"Эми Блум. Любовь - не пирог " - читать интересную книгу автора

- Какую еще "прежнюю"? Я уже двадцать лет пребываю в этой милой форме.
Что возвращать-то?
Все смеялись; господин Декуэрво с мамой переглядывались, она подходила
к папе и целовала его в лоб, усеянный бисеринами пота. Потом брала за руку
господина Декуэрво и выводила на середину гостиной.
Когда она танцевала с папой, мы с сестрой могли хихикать, даже путаться
у них под ногами, как во время семейной игры в бадминтон, где ракетки держат
двое, а участвуют все. Когда мама танцевала с господином Декуэрво, мы
следили за танцующей парой, присев на качалку на веранде или примостившись
на подоконнике, и боялись взглянуть друг на друга.
Они танцевали только быстрые танцы, танцевали так, словно ждали этого
всю жизнь. Мамины движения становились все более плавными, исполненными
смысла, а господин Декуэрво оживал, загорался, словно выхваченный из тьмы
ярким пучком света.
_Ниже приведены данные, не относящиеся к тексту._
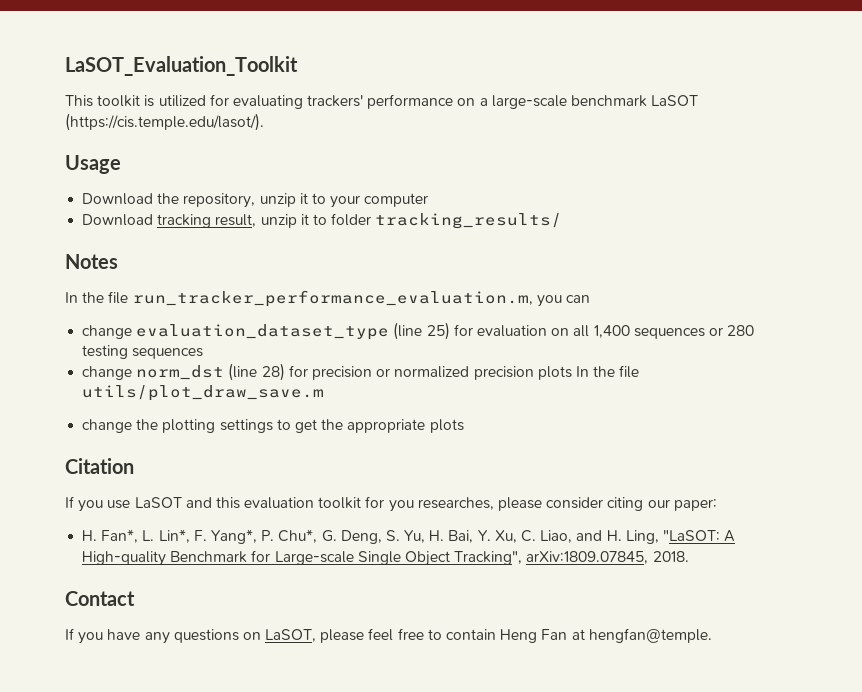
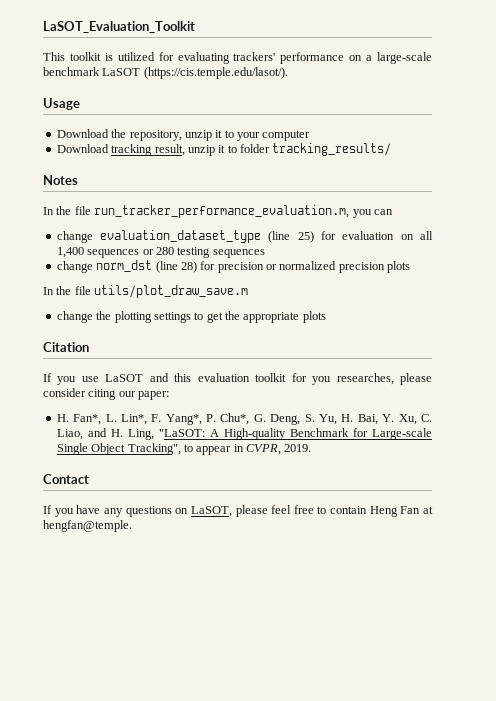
(572, 373) none -> (411, 267) //
[526,551,689,564] arXiv:1809.07845, 2018. -> [183,444,312,455] to appear in CVPR, 2019.

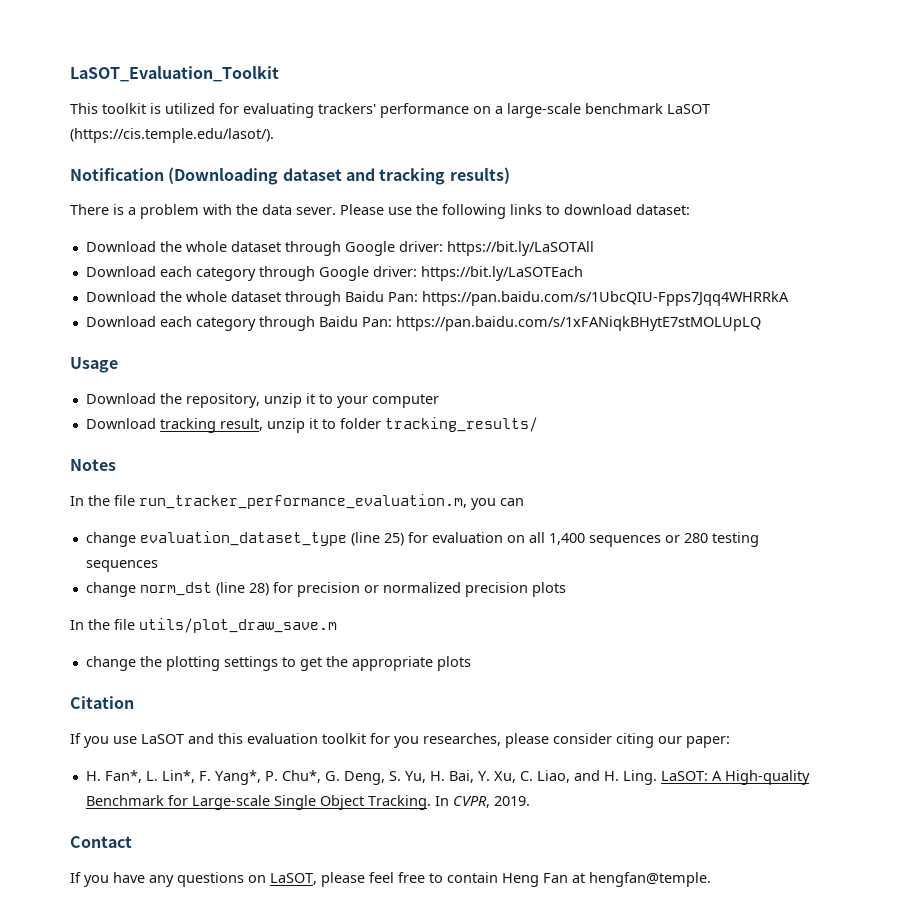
(288, 73) none -> [70,167,510,185] [70,204,690,219] [85,241,594,256] [85,266,583,281] [85,291,789,306] [85,316,761,331] // Notification (Downloading dataset and tracking results) // There is a problem with the data sever. Please use the following links to download dataset: // Download the whole dataset through Google driver: https://bit.ly/LaSOTAll // Download each category through Google driver: https://bit.ly/LaSOTEach // Download the whole dataset through Baidu Pan: https://pan.baidu.com/s/1UbcQIU-Fpps7Jqq4WHRRkA // Download each category through Baidu Pan: https://pan.baidu.com/s/1xFANiqkBHytE7stMOLUpLQ
[127,429,205,440] Ling, "LaSOT: -> [622,770,708,785] Ling. LaSOT:
[127,443,244,455] Tracking", to appear in -> [367,795,449,810] Tracking. In

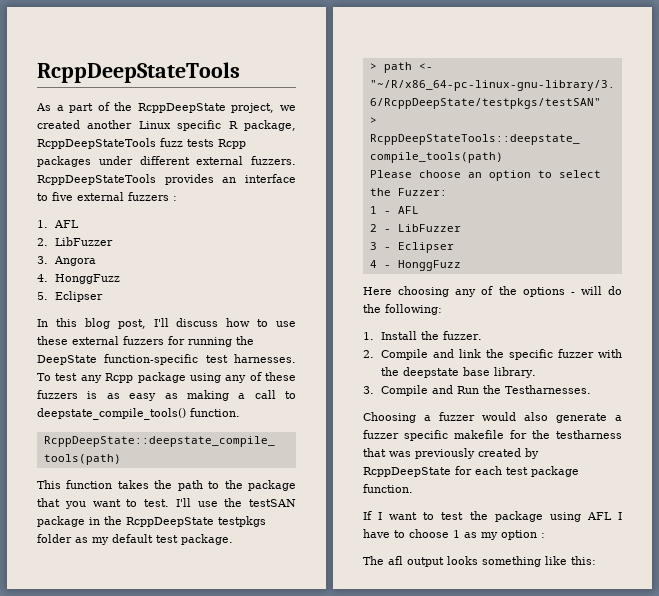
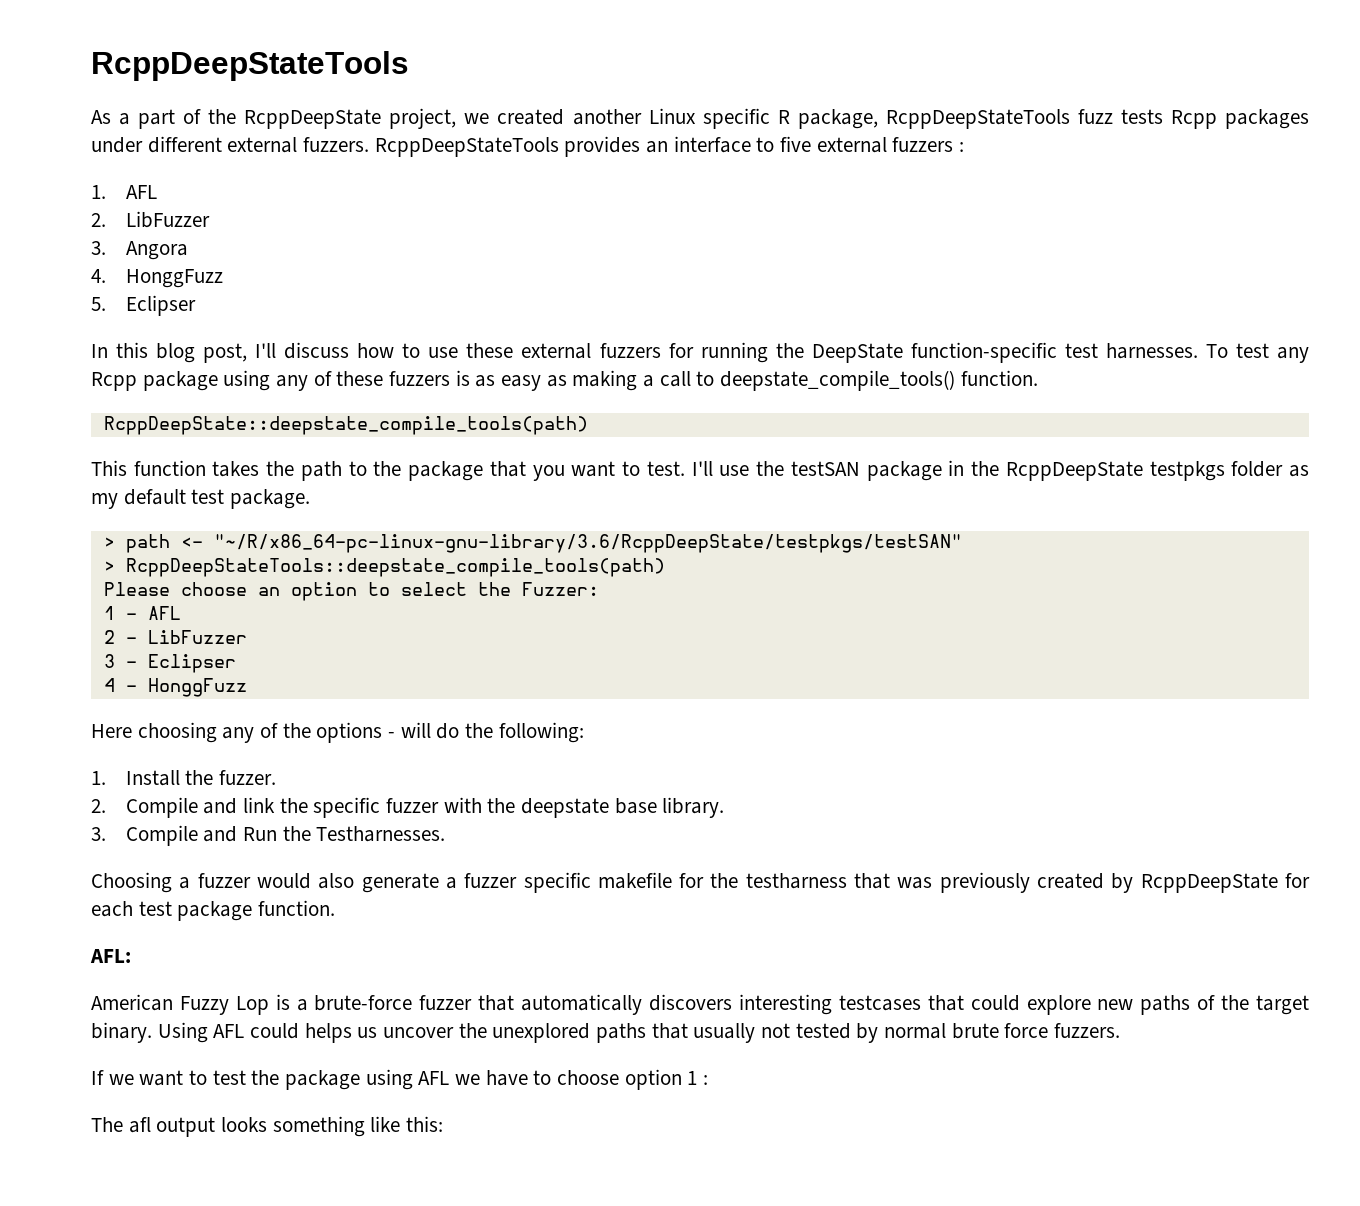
(413, 488) none -> [90,949,131,963] [91,994,1309,1015] [91,1022,1121,1043] // AFL: // American Fuzzy Lop is a brute-force fuzzer that automatically discovers interesting testcases that could explore new paths of the target binary. Using AFL could helps us uncover the unexplored paths that usually not tested by normal brute force fuzzers.
[378,512,383,520] I -> [108,1074,134,1085] we
[618,512,622,520] I -> [455,1074,481,1085] we
[453,530,537,540] 1 as my option -> [624,1069,698,1090] option 1

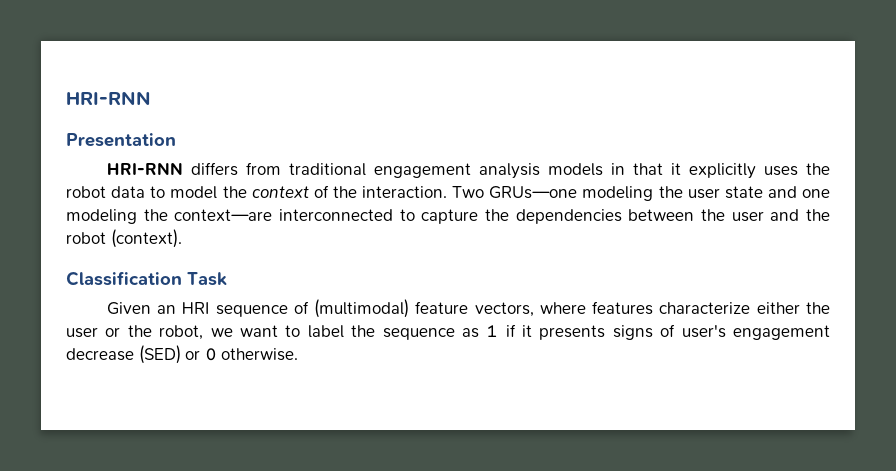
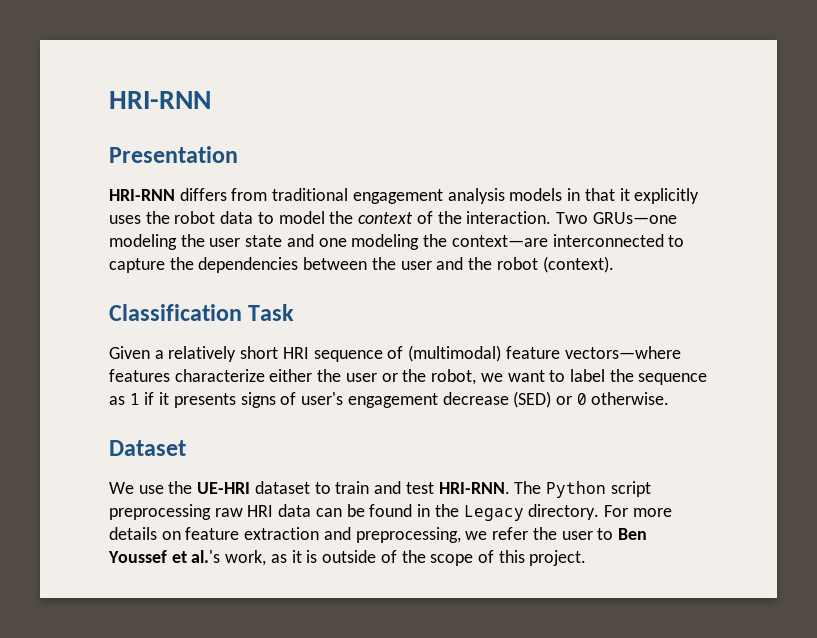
[157,305,177,314] an -> [154,346,279,362] a relatively short
[474,302,586,317] vectors, where -> [564,346,681,359] vectors—where
(299, 354) none -> [109,440,186,456] [109,481,651,498] [109,504,672,521] [109,527,647,543] [108,550,587,566] // Dataset // We use the UE-HRI dataset to train and test HRI-RNN. The Python script preprocessing raw HRI data can be found in the Legacy directory. For more details on feature extraction and preprocessing, we refer the user to Ben Youssef et al.'s work, as it is outside of the scope of this project.

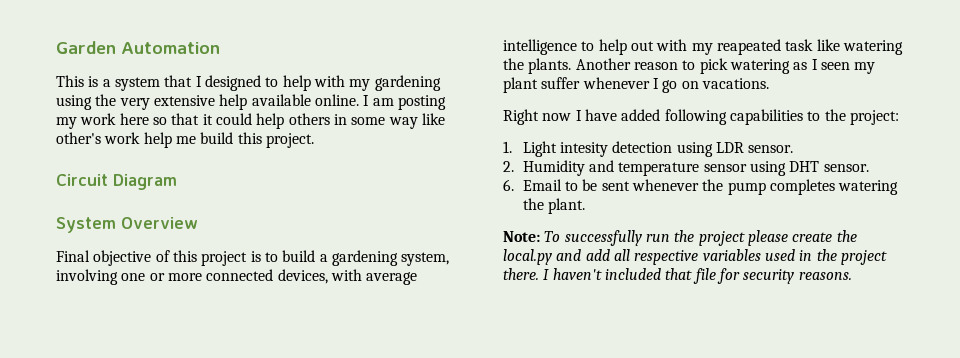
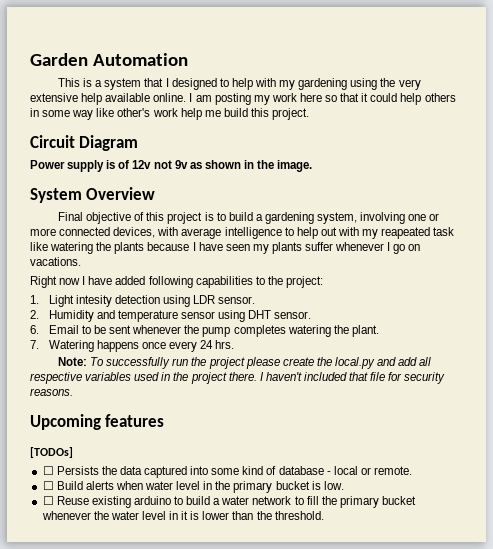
(177, 182) none -> [30,160,313,172] // Power supply is of 12v not 9v as shown in the image.
[528,58,818,74] plants. Another reason to pick watering as I -> [114,242,223,254] plants because I have
[503,77,538,93] plant -> [271,242,302,254] plants
(586, 206) none -> [30,340,235,352] // 7. Watering happens once every 24 hrs.
(852, 276) none -> [30,414,165,430] [30,447,73,458] [42,466,413,478] [42,481,344,493] [42,496,417,508] [41,511,324,520] // Upcoming features // [TODOs] // ☐ Persists the data captured into some kind of database - local or remote. // ☐ Build alerts when water level in the primary bucket is low. // ☐ Reuse existing arduino to build a water network to fill the primary bucket whenever the water level in it is lower than the threshold.

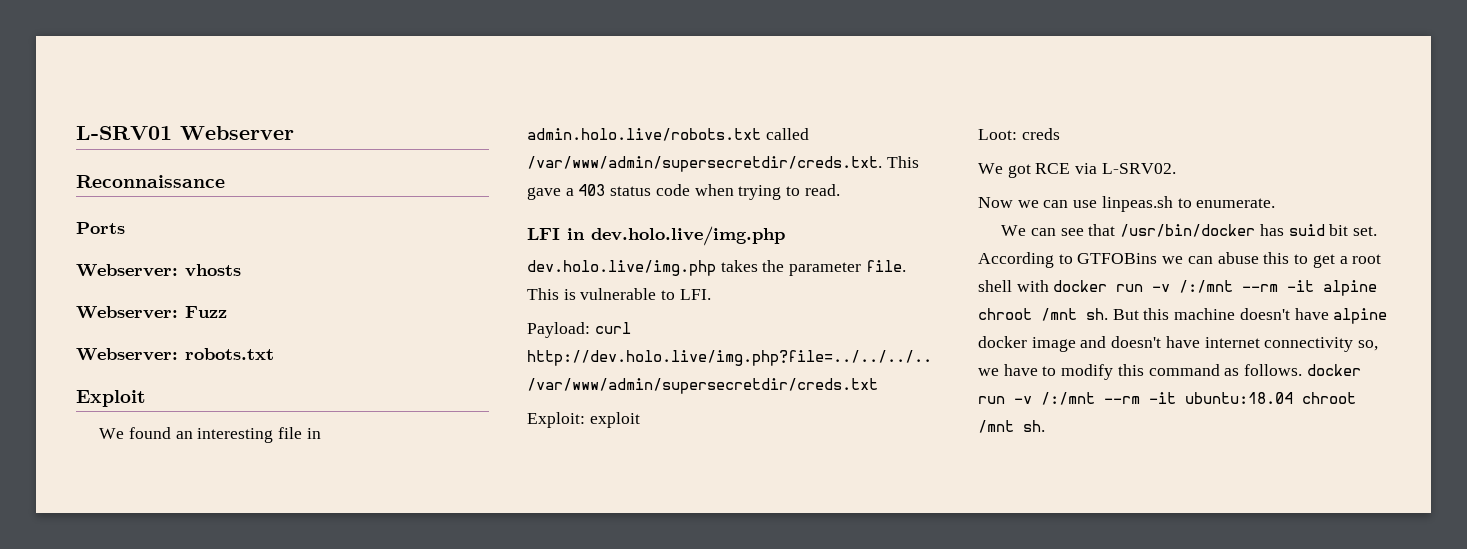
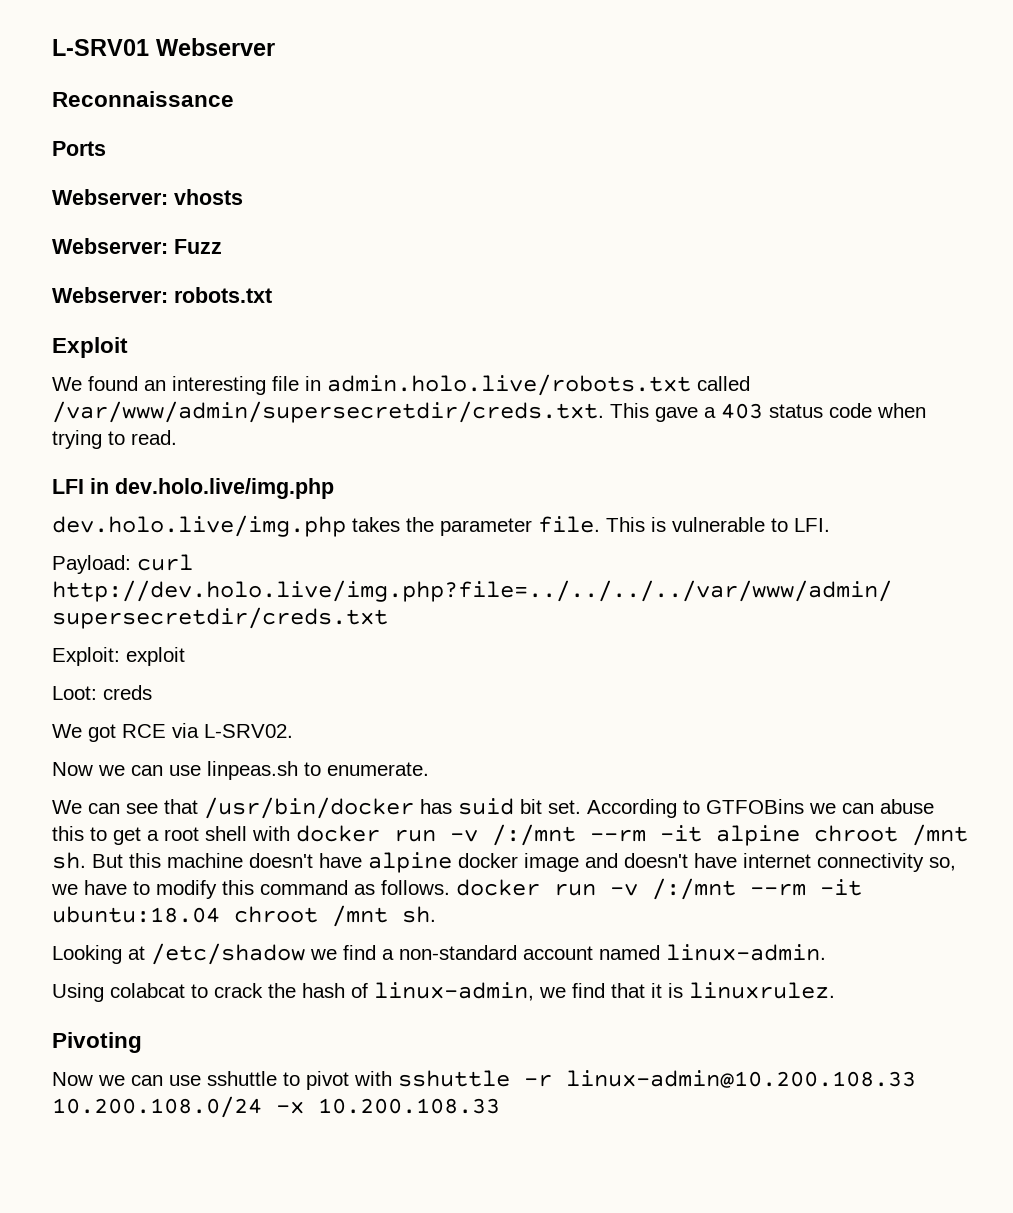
(1045, 426) none -> [52,943,826,965] [52,982,835,1002] [52,1032,142,1053] [52,1070,916,1090] [52,1096,500,1118] // Looking at /etc/shadow we find a non-standard account named linux-admin. // Using colabcat to crack the hash of linux-admin, we find that it is linuxrulez. // Pivoting // Now we can use sshuttle to pivot with sshuttle -r linux-admin@10.200.108.33 10.200.108.0/24 -x 10.200.108.33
Папа танцевал, как жил: шумно, добродушно, насмешливо,
несколько тяжеловесно; зато господин Декуэрво - обыкновенно тихий,
задумчивый и серьезный, - танцуя с мамой, совершенно преображался.Он словно
летал: счастливый, одухотворенный, то наступал на маму, то кружил ее и
вокруг нее, откликаясь на каждый ее шаг, каждый жест. Они улыбались всем нам
поочередно и снова обращали друг к другу враз посерьезневшие, страстные
взгляды.
- Потанцуй еще с папой, - говорила сестра. Говорила за нас всех,
оставшихся за бортом.
Мама посылала Лиззи воздушный поцелуй:
- Хорошо, любимая, сейчас. - Повернувшись к обоим мужчинам, она со
смехом объявляла: - Что ж, намек прозвучал громкий и недвусмысленный. Давай
прервемся, Гаучо. Пора уложить этих обезьянок спать. Все, девочки, по
койкам. Уже поздно. И трое взрослых препровождали троих детей сначала на
кухню пить молоко, потом в ванную - умываться, чистить зубы и мазать
лосьоном обгоревшие плечи - и, наконец, в нашу просторную спальню. Спали
мы, к великому изумлению Гизелы, в трусиках и футболках.
- Без пижам? - не поверила она в первый вечер. Я самодовольно
фыркнула:
- Здесь это ни к чему.
Взрослые целовали нас и выходили, а мы лежали и слушали щелканье орехов
и приглушенный разговор за картами: взрослые играли в джин или покер и
слушали Дайну Вашингтон и Одетту.
Однажды я проснулась примерно в полночь и отправилась через гостиную на
кухню: попить и проверить, не осталось ли на блюде пирожков с клубникой. И
вдруг увидела маму и господина Декуэрво. Они обнимались. Я была удивлена и
озадачена. Фильмов я к тому времени насмотрелась множество и понимала: если
кто-то кого-то обнимает так крепко, они должны и целоваться. Наверняка. На
знакомые мне мамско-папские объятия это не походило ничуть. Отчасти потому,
что папа был на двадцать сантиметров выше и килограммов на сорок--пятьдесят
тяжелее мамы. Поэтому обнимались они совсем не как в кино: крошечная,
хрупкая черно-белая женщина терялась в лапах громадного розово-оранжевого
мужчины и смотрела на него снизу вверх, как на великана. Зато рядом с
господином Декуэрво мама стояла, как сестра с братом, щека к щеке, оба
стройные, широкоплечие, с длинными босыми загорелыми ногами. Мамины руки
были под футболкой господина Декуэрво.
Наверно, она почувствовала мой взгляд. Медленно открыла глаза.